ULG and Pandemic Unemployment Assistance Overpayment Hearings
When the COVID-19 pandemic hit in March 2020, the federal government passed into law the Coronavirus Aid, Relief, and Economic Security Act of 2020 (the “CARES Act”). Among many other things, the CARES Act created the Pandemic Unemployment Assistance (“PUA”) program, to expand the number of people who could qualify for unemployment benefits during an unprecedented time.
The Act instructed the individual states to set up their own system by which claimants could apply for and collect PUA benefits. As the states were inundated with thousands of unemployment applications as they were trying to implement a brand-new program, it appears that many states simply took the stance that they would approve nearly all claimants and then investigate the individual claims later. Suffice to say, this created problems for claimants down the line. Months and sometimes even more than a year after people applied for and were approved for benefits, claimants in New Hampshire and Massachusetts were hit with notices of overpayment from the Department of Unemployment Assistance (“DUA”) in Massachusetts and the New Hampshire Employment Security (“NHES”), which informed them that thousands of dollars’ worth of PUA benefits they were approved for and received in 2020-2021were now owed back to the respective state agency.
The Unemployment Law Group (“ULG”) guided claimants with fighting these overpayment notices through a formal appeal hearing process. ULG Attorney Austin Smith and ULG Paralegal Courtney Clark navigated these hearings case by case, presenting compelling evidence to proves that our clients were in fact eligible for PUA benefits, and that DUA and NHES had made a mistake in assessing them with overpayments.
Clark and Smith took daily intake calls from people in need of assistance during this time. They handled multiple hearings per week, and were overwhelmingly successful in their appeal hearings, resulting thousands of dollars in overpayments being reversed. For many clients, not only did ULG reverse the client’s overpayment, but they also entitled their clients to thousands of dollars in additional benefits for weeks in which they had continued to apply for unemployment benefits even after they had been preliminarily determined not to have been eligible for benefits.

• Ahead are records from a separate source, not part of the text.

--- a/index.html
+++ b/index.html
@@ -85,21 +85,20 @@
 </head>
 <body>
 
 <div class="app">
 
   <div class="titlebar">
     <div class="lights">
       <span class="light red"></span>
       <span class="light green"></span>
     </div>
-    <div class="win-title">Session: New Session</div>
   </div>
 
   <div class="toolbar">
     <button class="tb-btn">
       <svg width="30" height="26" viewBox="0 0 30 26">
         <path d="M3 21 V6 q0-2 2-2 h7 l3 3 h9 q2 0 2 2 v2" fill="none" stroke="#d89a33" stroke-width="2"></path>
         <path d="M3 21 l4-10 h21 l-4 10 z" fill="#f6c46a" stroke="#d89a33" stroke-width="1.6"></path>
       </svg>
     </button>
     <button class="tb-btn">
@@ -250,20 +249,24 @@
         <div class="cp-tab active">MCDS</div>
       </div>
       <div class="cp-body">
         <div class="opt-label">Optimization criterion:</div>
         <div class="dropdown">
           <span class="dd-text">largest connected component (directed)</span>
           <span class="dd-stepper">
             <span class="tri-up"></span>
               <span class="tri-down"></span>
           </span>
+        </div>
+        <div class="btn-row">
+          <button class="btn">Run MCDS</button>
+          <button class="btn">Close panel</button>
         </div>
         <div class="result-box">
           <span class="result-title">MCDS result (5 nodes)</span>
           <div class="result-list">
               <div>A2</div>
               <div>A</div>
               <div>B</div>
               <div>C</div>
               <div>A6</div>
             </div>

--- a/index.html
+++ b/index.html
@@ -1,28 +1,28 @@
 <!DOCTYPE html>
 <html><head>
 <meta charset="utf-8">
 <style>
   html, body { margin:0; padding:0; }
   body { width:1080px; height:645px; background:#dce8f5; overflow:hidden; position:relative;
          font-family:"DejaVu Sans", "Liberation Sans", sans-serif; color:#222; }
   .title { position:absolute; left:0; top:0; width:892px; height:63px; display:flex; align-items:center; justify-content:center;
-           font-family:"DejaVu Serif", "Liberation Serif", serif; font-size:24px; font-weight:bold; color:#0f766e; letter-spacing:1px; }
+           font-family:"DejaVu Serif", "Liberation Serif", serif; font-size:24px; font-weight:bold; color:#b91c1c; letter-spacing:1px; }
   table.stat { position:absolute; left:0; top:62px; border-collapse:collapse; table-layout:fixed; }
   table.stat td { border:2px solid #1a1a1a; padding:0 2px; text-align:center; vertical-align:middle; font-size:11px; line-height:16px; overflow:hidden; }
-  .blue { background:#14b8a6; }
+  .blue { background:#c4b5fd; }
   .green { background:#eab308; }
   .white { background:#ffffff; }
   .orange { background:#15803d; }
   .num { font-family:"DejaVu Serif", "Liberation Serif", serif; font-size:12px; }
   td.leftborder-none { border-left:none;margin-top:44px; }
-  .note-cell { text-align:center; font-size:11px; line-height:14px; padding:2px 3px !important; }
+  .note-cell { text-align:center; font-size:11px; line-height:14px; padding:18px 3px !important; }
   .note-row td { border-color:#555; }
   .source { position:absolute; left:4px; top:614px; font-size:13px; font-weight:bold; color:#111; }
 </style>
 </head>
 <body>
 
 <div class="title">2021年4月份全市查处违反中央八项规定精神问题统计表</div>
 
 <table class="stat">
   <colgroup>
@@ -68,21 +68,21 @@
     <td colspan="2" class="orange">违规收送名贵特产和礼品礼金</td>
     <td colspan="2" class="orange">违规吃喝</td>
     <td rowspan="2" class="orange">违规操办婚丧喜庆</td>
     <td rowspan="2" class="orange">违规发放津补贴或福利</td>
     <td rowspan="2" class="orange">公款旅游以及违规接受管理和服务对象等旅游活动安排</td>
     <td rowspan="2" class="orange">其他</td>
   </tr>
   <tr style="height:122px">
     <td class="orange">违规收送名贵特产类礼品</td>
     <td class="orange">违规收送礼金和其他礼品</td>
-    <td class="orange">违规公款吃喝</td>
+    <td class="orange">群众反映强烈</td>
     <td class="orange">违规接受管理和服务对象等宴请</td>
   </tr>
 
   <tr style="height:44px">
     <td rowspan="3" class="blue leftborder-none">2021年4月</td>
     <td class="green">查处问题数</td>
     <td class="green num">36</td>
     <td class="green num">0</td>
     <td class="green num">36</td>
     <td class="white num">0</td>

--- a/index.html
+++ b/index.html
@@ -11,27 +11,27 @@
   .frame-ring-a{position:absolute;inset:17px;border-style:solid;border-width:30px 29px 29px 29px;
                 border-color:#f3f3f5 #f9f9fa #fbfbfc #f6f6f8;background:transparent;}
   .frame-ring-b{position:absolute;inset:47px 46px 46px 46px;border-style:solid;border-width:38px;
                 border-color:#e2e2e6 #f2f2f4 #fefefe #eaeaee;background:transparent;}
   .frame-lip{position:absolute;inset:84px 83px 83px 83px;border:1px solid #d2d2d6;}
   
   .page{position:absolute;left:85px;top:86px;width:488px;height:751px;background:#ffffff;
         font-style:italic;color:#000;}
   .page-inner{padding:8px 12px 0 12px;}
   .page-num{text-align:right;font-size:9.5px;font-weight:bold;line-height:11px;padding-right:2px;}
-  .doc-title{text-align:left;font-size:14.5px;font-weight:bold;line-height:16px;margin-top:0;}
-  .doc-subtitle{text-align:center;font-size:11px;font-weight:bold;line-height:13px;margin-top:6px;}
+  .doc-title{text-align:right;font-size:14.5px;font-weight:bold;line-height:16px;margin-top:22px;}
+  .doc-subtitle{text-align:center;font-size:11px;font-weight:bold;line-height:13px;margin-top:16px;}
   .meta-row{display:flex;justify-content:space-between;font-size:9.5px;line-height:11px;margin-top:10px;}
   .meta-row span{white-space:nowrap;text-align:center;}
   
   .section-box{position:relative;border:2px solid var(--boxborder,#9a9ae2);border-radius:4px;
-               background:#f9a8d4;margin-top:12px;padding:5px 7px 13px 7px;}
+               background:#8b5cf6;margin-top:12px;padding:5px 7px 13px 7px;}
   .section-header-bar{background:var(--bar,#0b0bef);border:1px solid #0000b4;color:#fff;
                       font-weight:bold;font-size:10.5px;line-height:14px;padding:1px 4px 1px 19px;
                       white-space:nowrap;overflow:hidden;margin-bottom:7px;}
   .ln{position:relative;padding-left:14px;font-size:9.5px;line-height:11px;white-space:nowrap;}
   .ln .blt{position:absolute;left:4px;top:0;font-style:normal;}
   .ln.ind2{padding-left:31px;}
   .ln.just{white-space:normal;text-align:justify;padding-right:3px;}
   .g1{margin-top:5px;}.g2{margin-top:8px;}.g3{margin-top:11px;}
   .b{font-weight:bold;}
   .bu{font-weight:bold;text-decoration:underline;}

ULG helped keep thousands of dollars in our clients’ pockets and the overall support and sense of relief we helped to provide our clients was invaluable to them. ULG was grateful to offer this assistance through our area of expertise with handling unemployment cases and having the knowledge base and opportunity to help so many during this unprecedented time.
Ultimately, in early 2022, Massachusetts approved an emergency overpayment waiver for a portion of PUA cases, also known as the “Simplified Waiver”. ULG is still guiding people through determining if they are eligible for the Simplified Waiver or an overpayment waiver in general.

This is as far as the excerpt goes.